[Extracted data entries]
[Start of section]

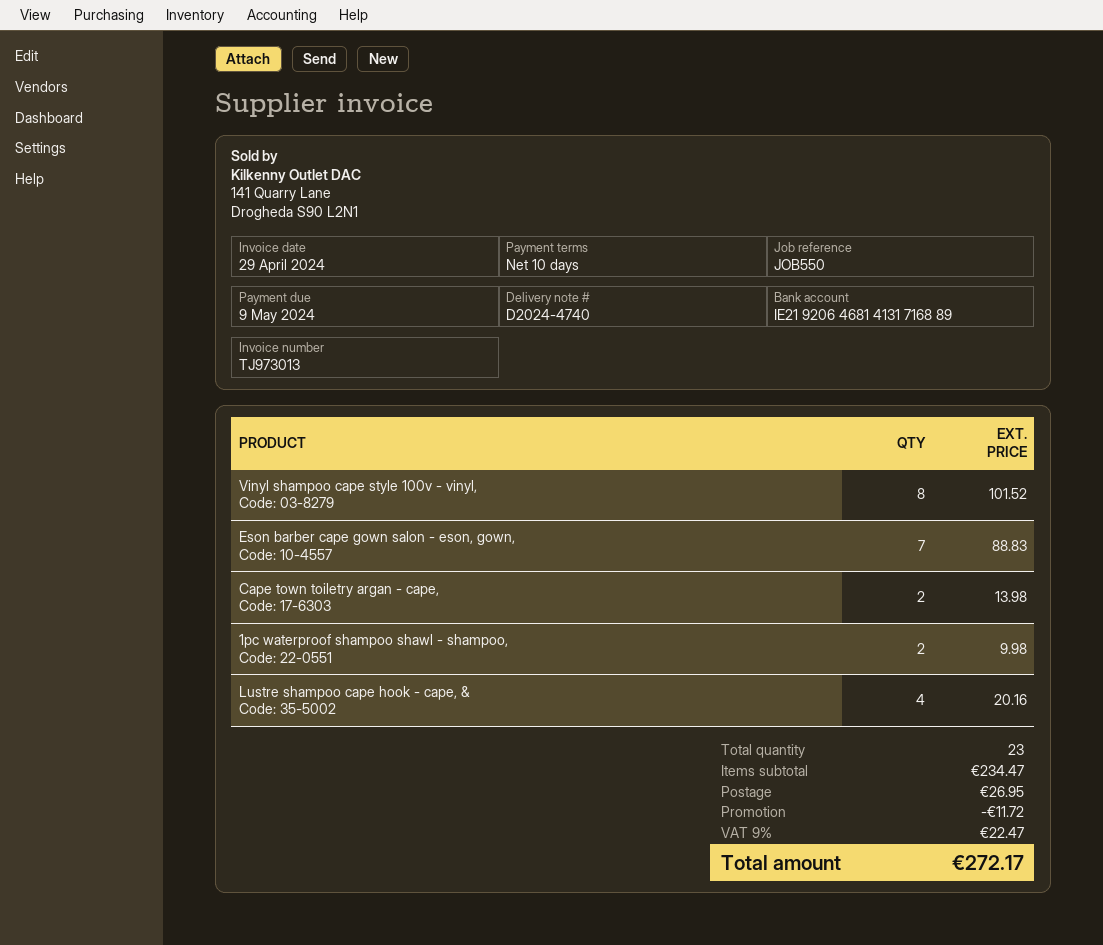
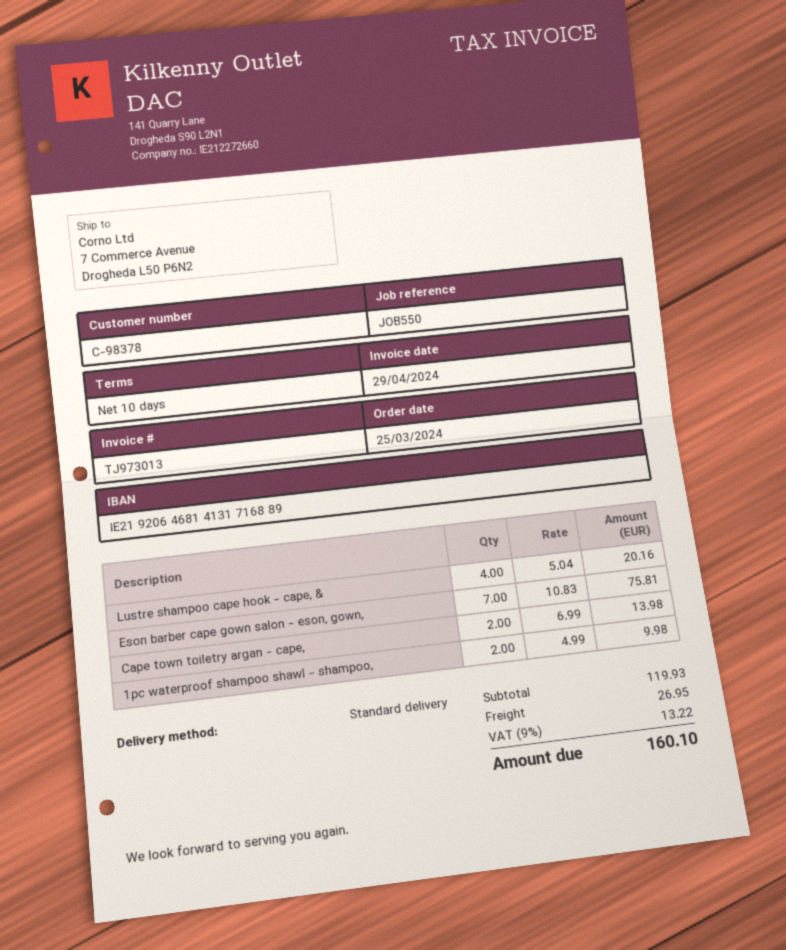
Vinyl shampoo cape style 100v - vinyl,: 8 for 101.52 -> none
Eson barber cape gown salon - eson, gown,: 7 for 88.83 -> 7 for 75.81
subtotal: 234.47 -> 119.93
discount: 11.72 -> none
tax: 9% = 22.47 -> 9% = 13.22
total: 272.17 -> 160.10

[End of section]

Say how many lines of the preceding data include the word "none". The number is the whole answer.

**YOUR RESPONSE**
2